• Task objective
Exactly the lines from the one with "- Example visual (from assets/)" to the end of the entries should appear in your answer, retyped word for word.

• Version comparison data
Content starts

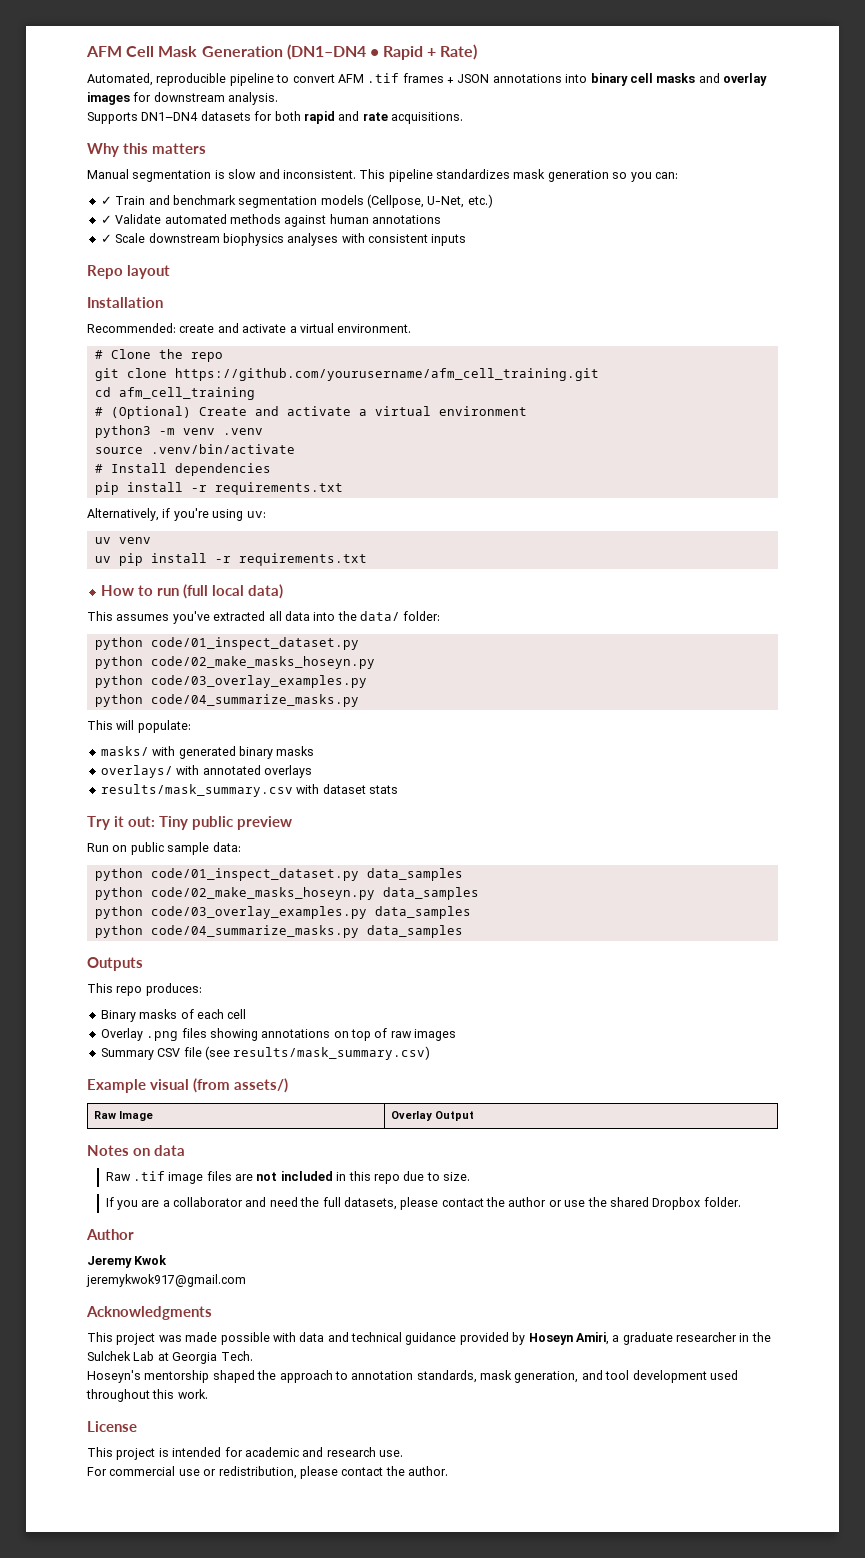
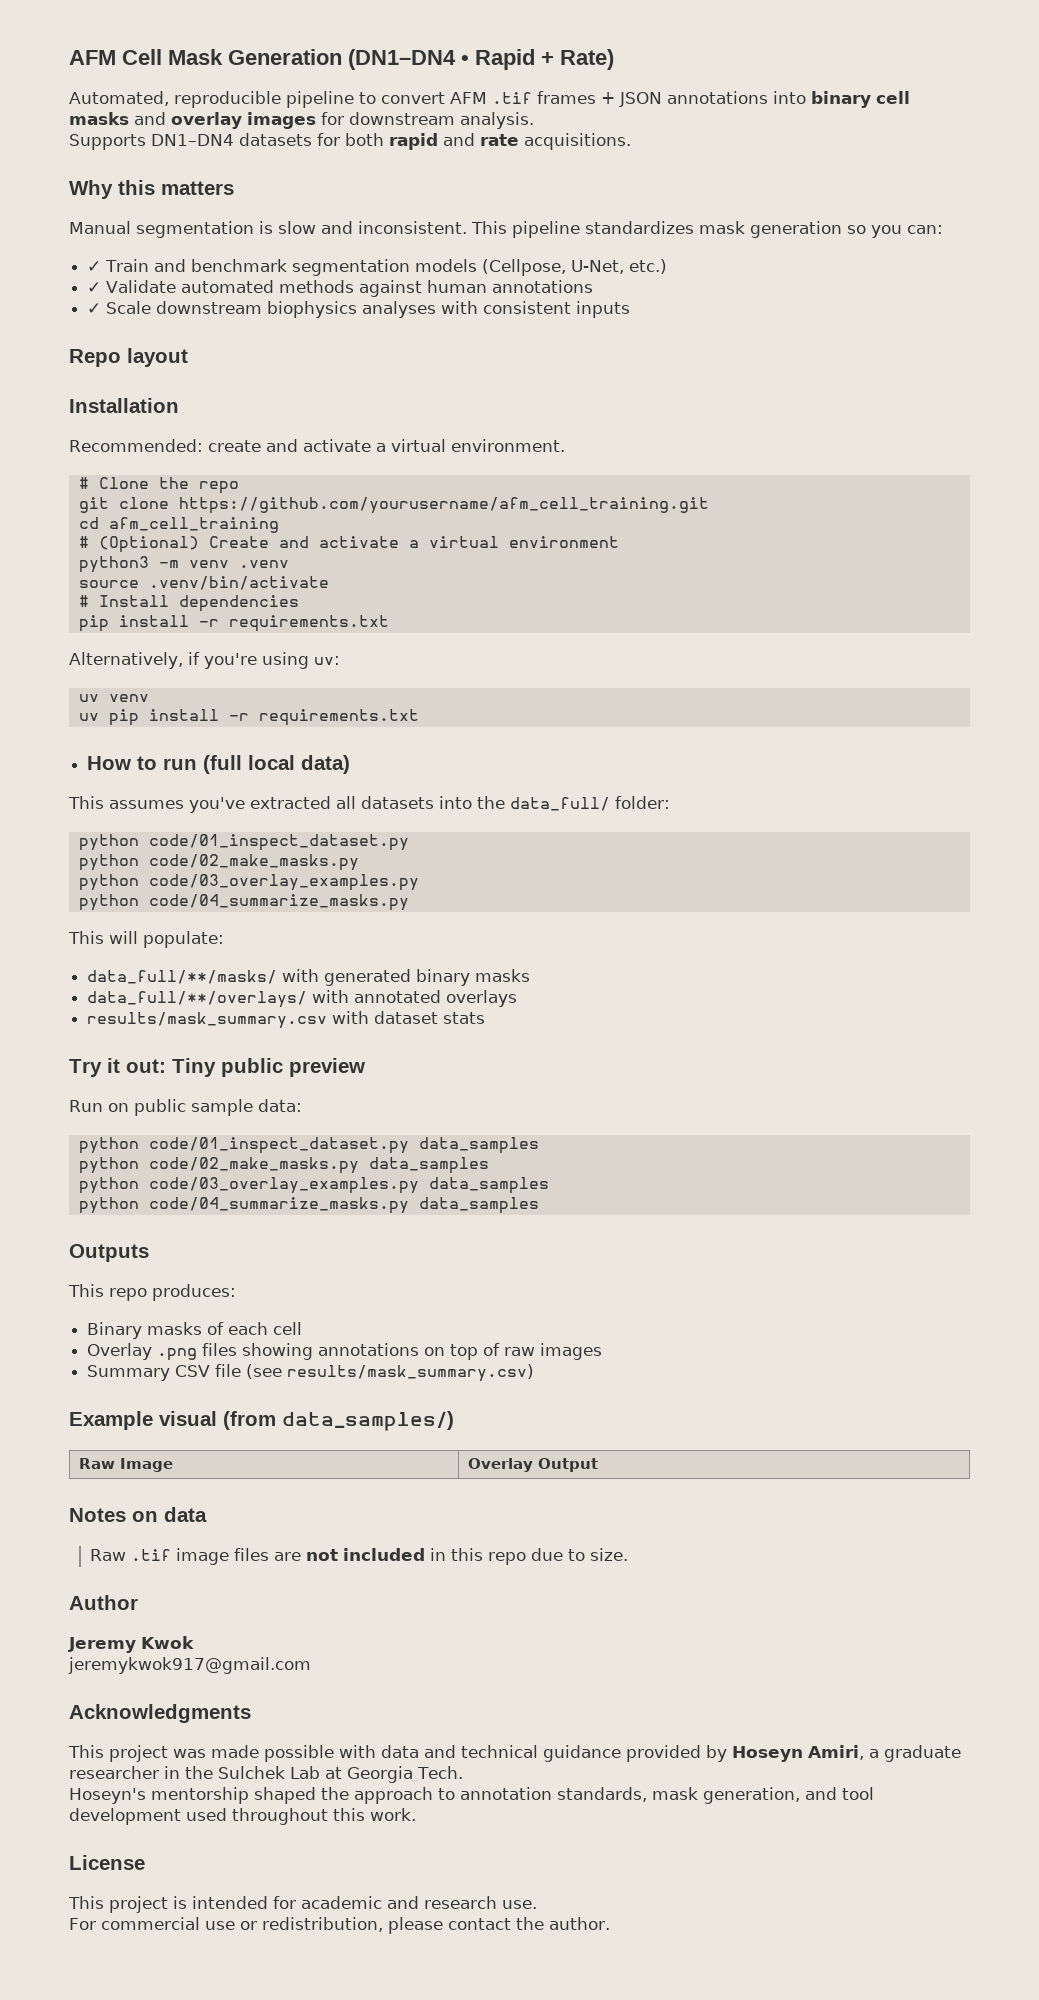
- This assumes you've extracted all data into the data/ folder:
+ This assumes you've extracted all datasets into the data_full/ folder:
  python code/01_inspect_dataset.py
- python code/02_make_masks_hoseyn.py
+ python code/02_make_masks.py
- masks/ with generated binary masks
+ data_full/**/masks/ with generated binary masks
- overlays/ with annotated overlays
+ data_full/**/overlays/ with annotated overlays
- python code/02_make_masks_hoseyn.py data_samples
+ python code/02_make_masks.py data_samples
- Example visual (from assets/)
+ Example visual (from data_samples/)
- If you are a collaborator and need the full datasets, please contact the author or use the shared Dropbox folder.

Content ends

• Solution for this exercise
- Example visual (from assets/)
+ Example visual (from data_samples/)
- If you are a collaborator and need the full datasets, please contact the author or use the shared Dropbox folder.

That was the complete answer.